*ABOUT THIS EXERCISE*.
Please reproduce the records below exactly, omitting any pictures they contain.

*SUPPLIED MATERIAL*.

--- --- ---

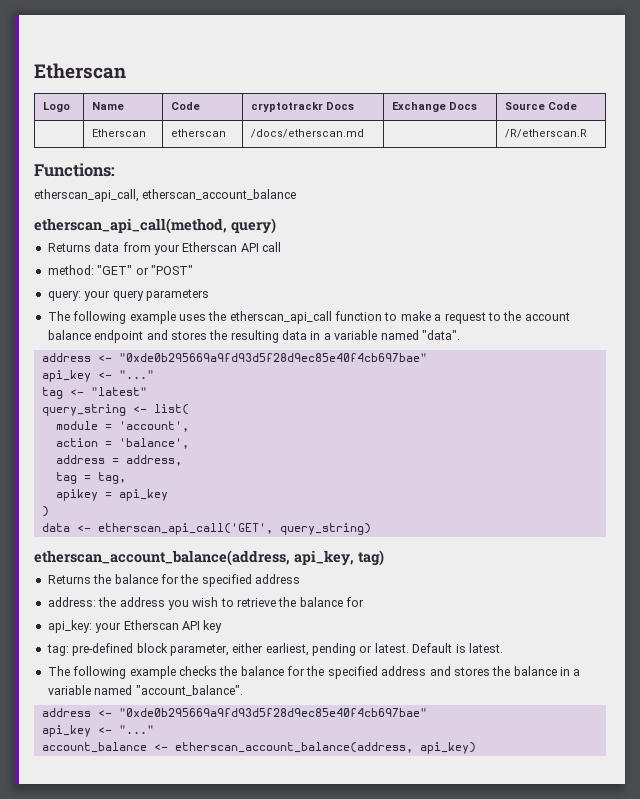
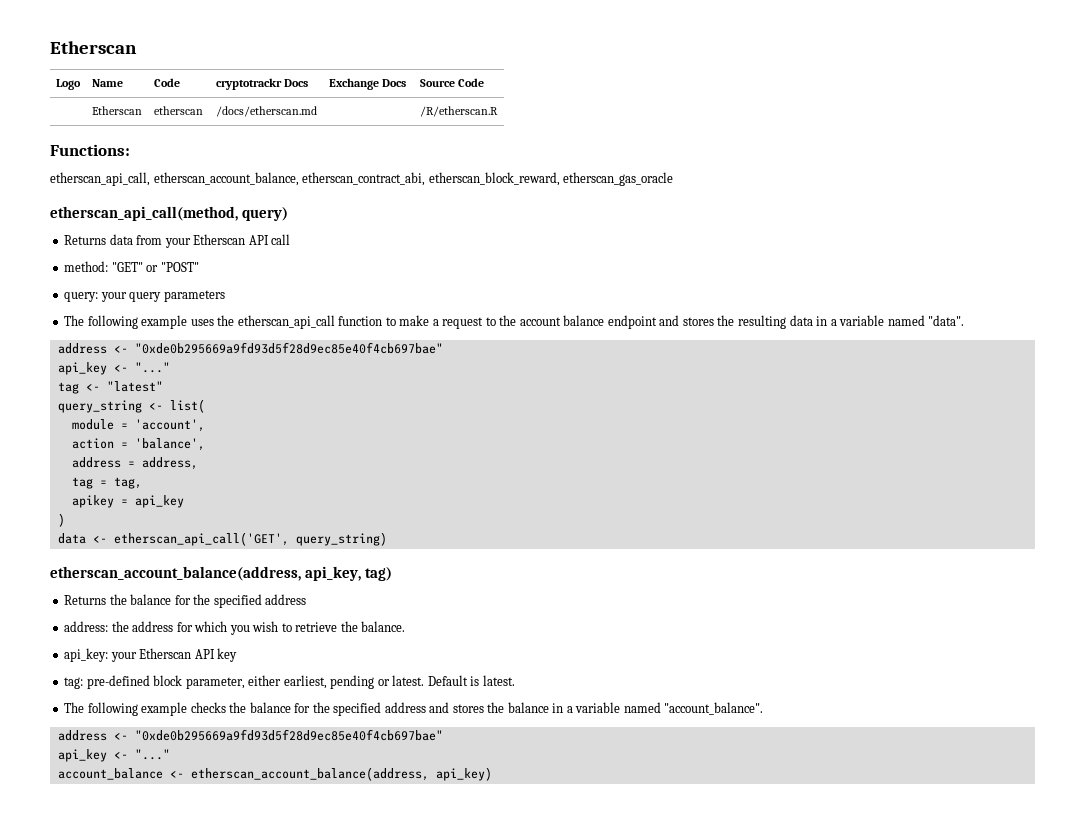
[142,189,297,200] etherscan_account_balance -> [153,172,674,186] etherscan_account_balance, etherscan_contract_abi, etherscan_block_reward, etherscan_gas_oracle
(165, 602) none -> [176,621,228,632] for which
[299,597,365,607] balance for -> [361,621,406,632] balance.

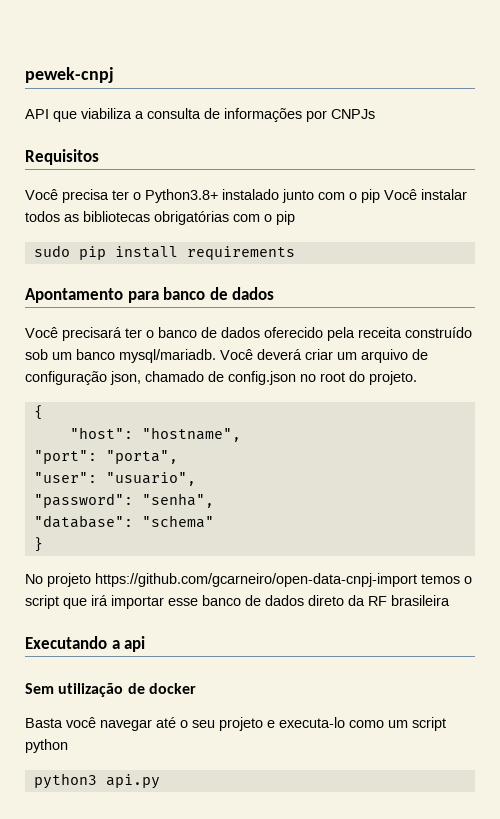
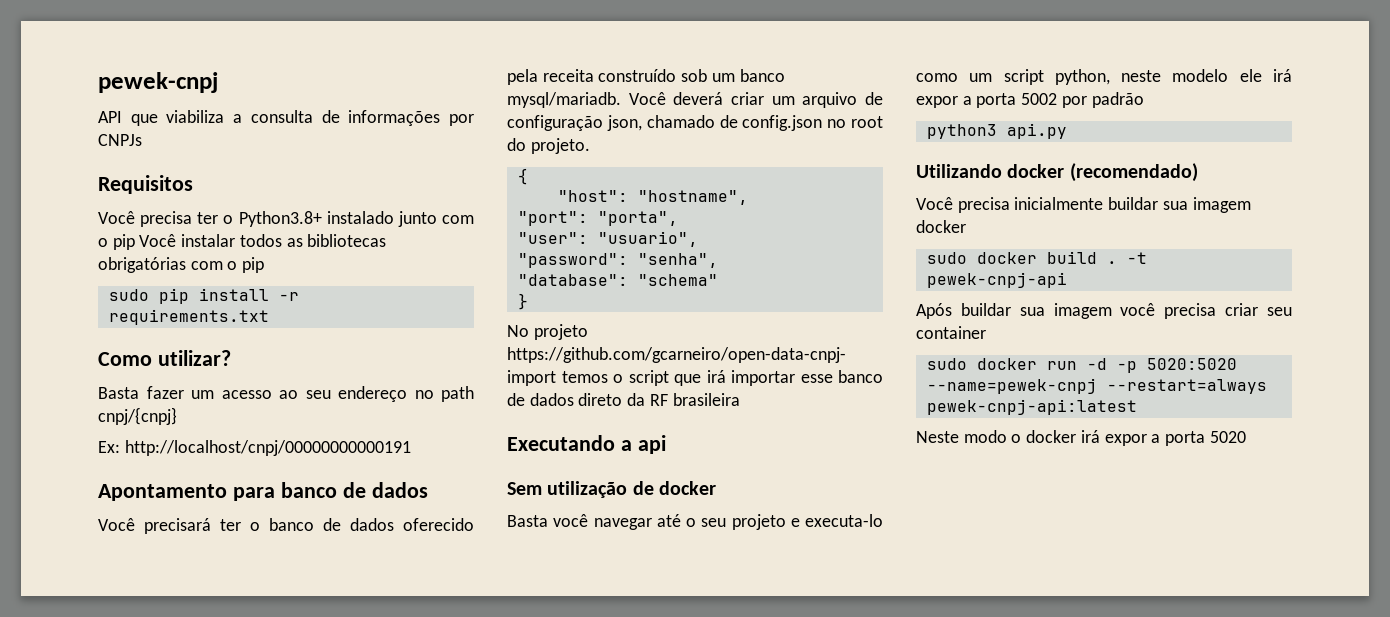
[186,246,295,260] requirements -> [278,292,299,301] [108,309,269,325] [98,350,231,366] [98,386,474,402] [98,407,177,425] [98,440,411,456] -r requirements.txt // Como utilizar? // Basta fazer um acesso ao seu endereço no path cnpj/{cnpj} // Ex: http://localhost/cnpj/00000000000191
[25,739,68,753] [33,773,160,789] python // python3 api.py -> [1054,69,1292,85] [916,92,1144,108] [926,123,1067,139] [916,163,1198,182] [916,197,1251,213] [916,220,966,233] [926,251,1147,264] [926,272,1067,288] [916,303,1292,319] [916,326,986,339] [926,358,1237,373] [926,378,1267,394] [926,399,1137,415] [916,430,1246,446] python, neste modelo ele irá expor a porta 5002 por padrão // python3 api.py // Utilizando docker (recomendado) // Você precisa inicialmente buildar sua imagem docker // sudo docker build . -t pewek-cnpj-api // Após buildar sua imagem você precisa criar seu container // sudo docker run -d -p 5020:5020 --name=pewek-cnpj --restart=always pewek-cnpj-api:latest // Neste modo o docker irá expor a porta 5020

--- --- ---

*RESULT OF THE EXERCISE*.
[142,189,297,200] etherscan_account_balance -> [153,172,674,186] etherscan_account_balance, etherscan_contract_abi, etherscan_block_reward, etherscan_gas_oracle
(165, 602) none -> [176,621,228,632] for which
[299,597,365,607] balance for -> [361,621,406,632] balance.

[186,246,295,260] requirements -> [278,292,299,301] [108,309,269,325] [98,350,231,366] [98,386,474,402] [98,407,177,425] [98,440,411,456] -r requirements.txt // Como utilizar? // Basta fazer um acesso ao seu endereço no path cnpj/{cnpj} // Ex: http://localhost/cnpj/00000000000191
[25,739,68,753] [33,773,160,789] python // python3 api.py -> [1054,69,1292,85] [916,92,1144,108] [926,123,1067,139] [916,163,1198,182] [916,197,1251,213] [916,220,966,233] [926,251,1147,264] [926,272,1067,288] [916,303,1292,319] [916,326,986,339] [926,358,1237,373] [926,378,1267,394] [926,399,1137,415] [916,430,1246,446] python, neste modelo ele irá expor a porta 5002 por padrão // python3 api.py // Utilizando docker (recomendado) // Você precisa inicialmente buildar sua imagem docker // sudo docker build . -t pewek-cnpj-api // Após buildar sua imagem você precisa criar seu container // sudo docker run -d -p 5020:5020 --name=pewek-cnpj --restart=always pewek-cnpj-api:latest // Neste modo o docker irá expor a porta 5020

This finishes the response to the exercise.